Barbour took action. She exited her vehicle, approached the woman carefully and grabbed the woman’s arm.
‘I need to jump,’ Barbour recalled the woman saying. ‘I can’t do this anymore.’
Barbour attempted to flag passing vehicles, to no avail. She knew that the woman had been out for a while due to frost being on her jacket. In an attempt to connect with the woman, Barbour remembered her medical training.
“In my medical career, I’ve dealt with suicide a lot,” Barbour said. “Even here [on Joint Base MDL], depression and suicidal thoughts are cases that I deal with, but never in my career have I actually dealt with someone who is in the act of committing suicide. I remembered thinking back to active shooter training - to make yourself as human as possible, so that’s what I did.”
Barbour introduced herself.
“My name is Terryanne, I live down the road. Can you tell me a little bit about yourself?”
‘I’m done. I’ve had enough. I’ve had enough,’ the woman retorted. She asked Barbour, ‘how deep do you think the water is? How cold do you think it would be?’
Barbour noticed the woman’s belongings on the ice below, knowing the water would be freezing.
After 25 minutes, a vehicle stopped. A man exited the vehicle and introduced himself as Mike, a U.S. Marine veteran. He sat next to Barbour and the woman, and offered the woman a cigarette.
“That was able to open a conversation,” said Barbour. “They were talking and he showed her a tattoo on his arm with names, some from other Marines he knew who died either from suicide or on deployments.”
The woman opened up, introducing herself and explaining that her brother committed suicide, jumping off the same bridge.
“She blamed herself for it,” said Barbour.

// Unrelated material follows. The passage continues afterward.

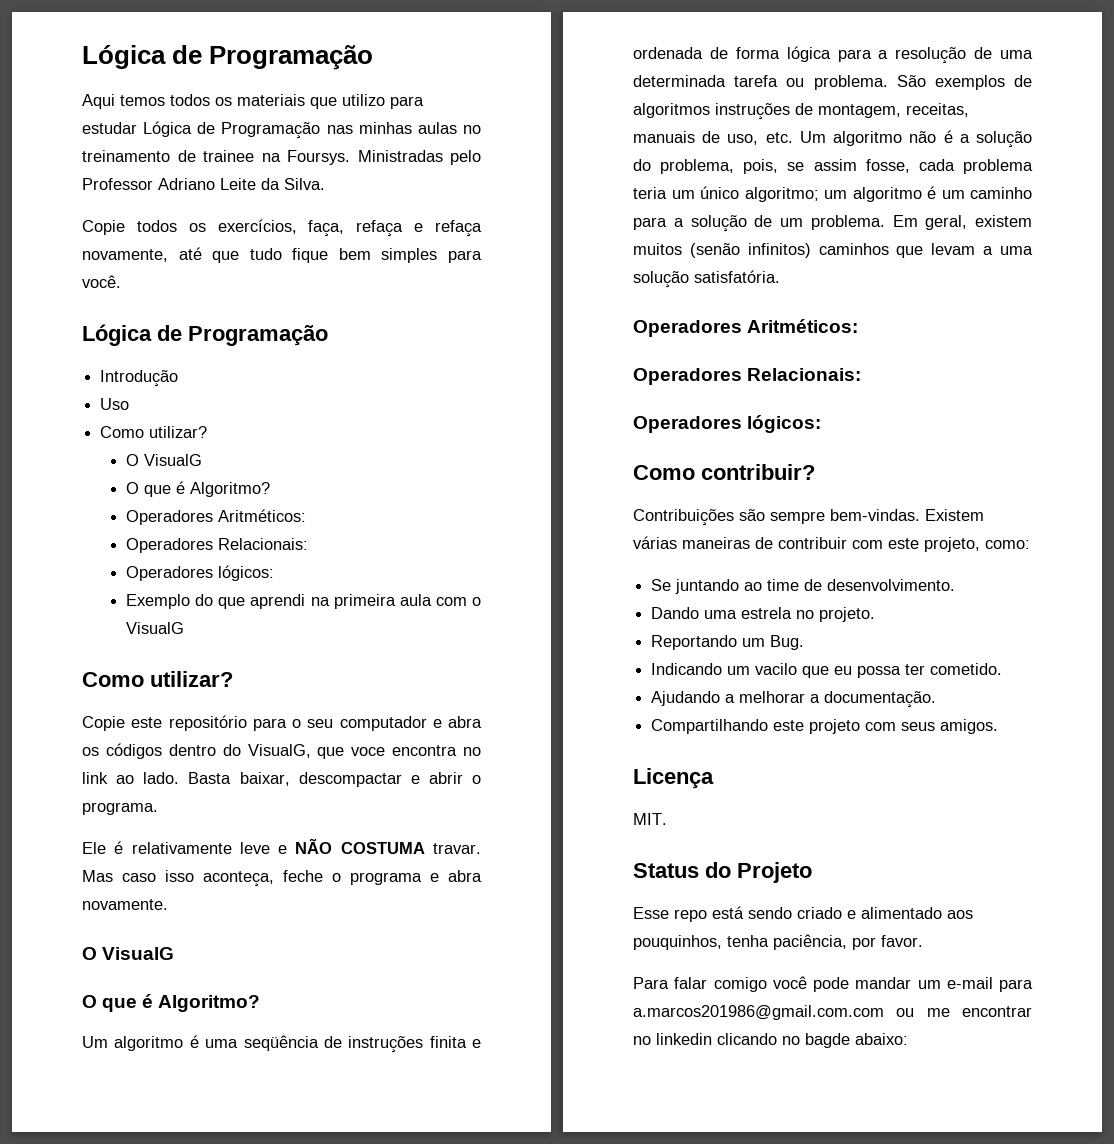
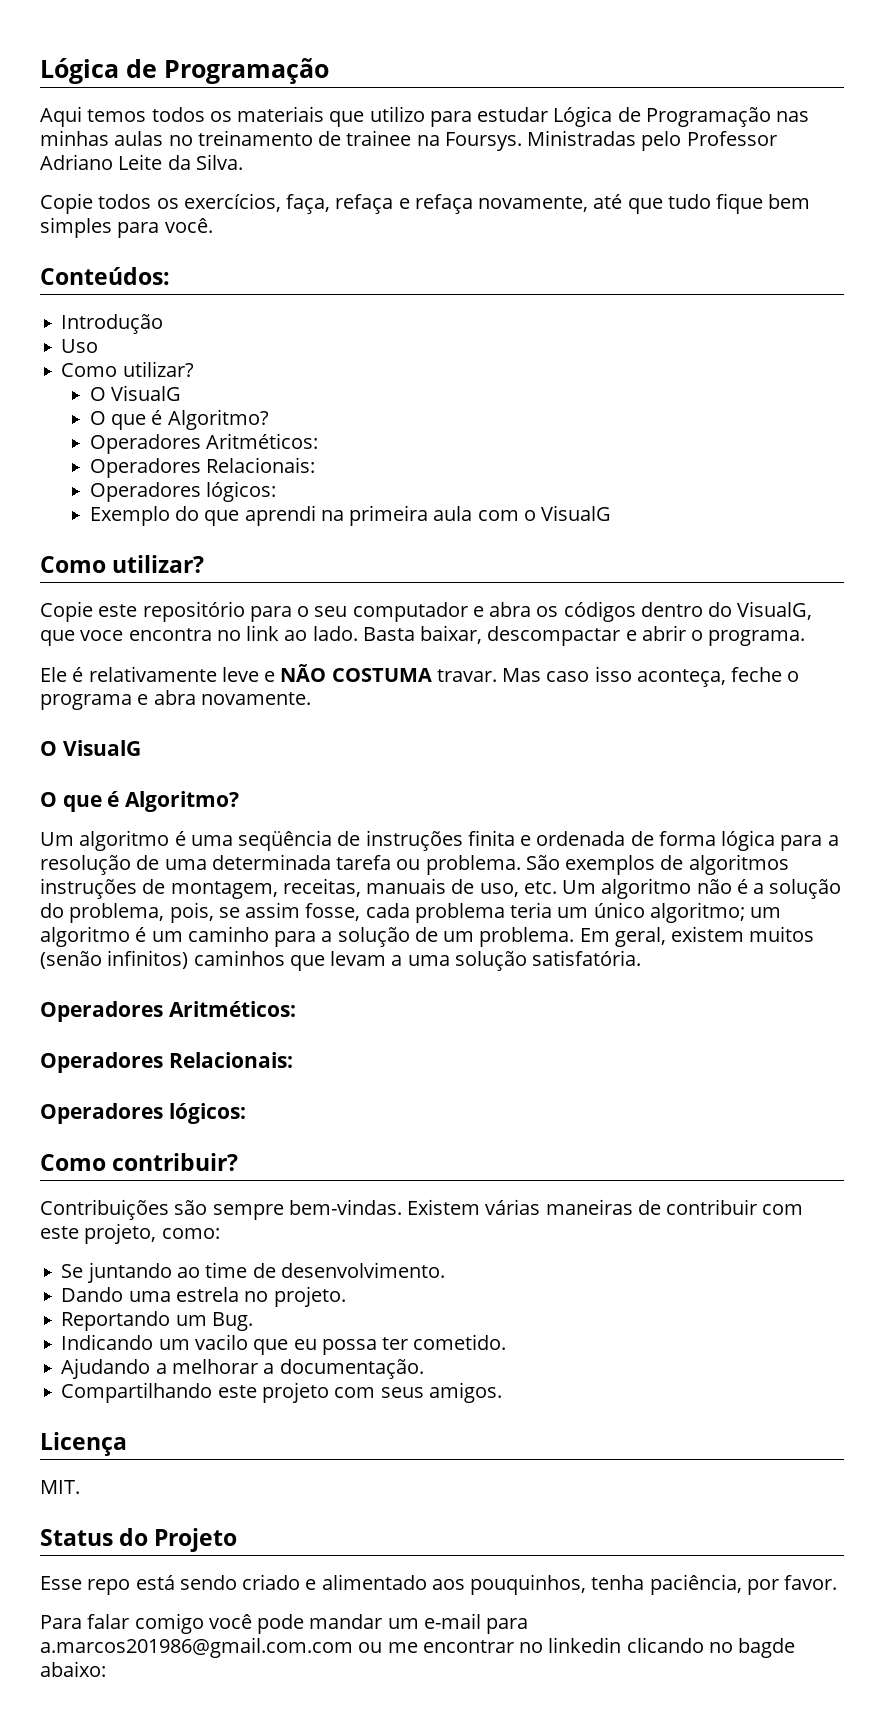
[82,324,328,346] Lógica de Programação -> [40,267,170,285] Conteúdos:

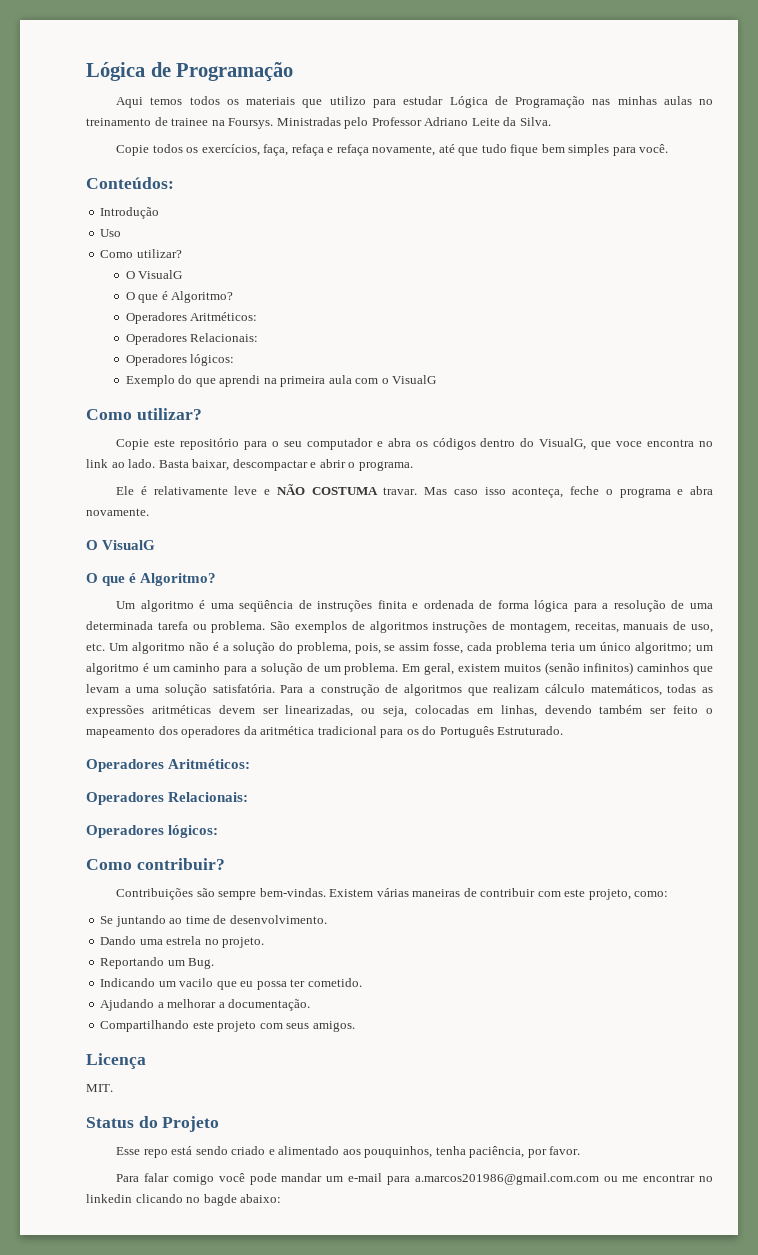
(642, 958) none -> [280,684,713,696] [86,705,713,717] [86,726,564,738] Para a construção de algoritmos que realizam cálculo matemáticos, todas as expressões aritméticas devem ser linearizadas, ou seja, colocadas em linhas, devendo também ser feito o mapeamento dos operadores da aritmética tradicional para os do Português Estruturado.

Mike was able to call the police and shortly after they showed up. Four officers arrived at the scene guiding the woman over the railing back to safety.
“I was in shock. I didn’t know what to say or feel. After the whole ordeal, I noticed that Mike was in tears. He came over to me and started hugging me,” said Barbour. “Once I got back into my car, I drove not too far down the street. I ended up calling my mom and telling her what happened.”
Barbour made her commute to work on time and, once arriving, spent time texting a close friend, U.S. Air Force Maj. Elizabeth Golden, 87th HCOS family medicine physician.
“I was sleeping at the time and I heard my phone go off a few times,” said Golden. “[Barbour] walked me through what had happened, and I remember her being shaken up, and rightly so.”
Barbour and Golden have been friends for a year, and worked alongside each other during Barbour’s certification process.
“I wasn’t surprised to hear what she did,” said Golden. “She’s caring and won’t think twice about helping someone else. She’s someone that’s able to quickly get a read on a situation, and know how to act from it. I was really proud of her. She did the right thing.”
Reinforcing this instinctual nature, Barbour reflected on the situation and suicide prevention.
“I don’t think I would do anything different. I wasn’t thinking, I was just acting,” Barbour said. “There’s still a taboo around mental health and talking about depression. It’s such a hard subject to talk about. It goes back to being an active listener, being present in the conversation, and knowing what resources are available.”
Barbour drives through the same bridge on her way to work every day, and says that she cannot forget the image of the white hat with the two pom-poms.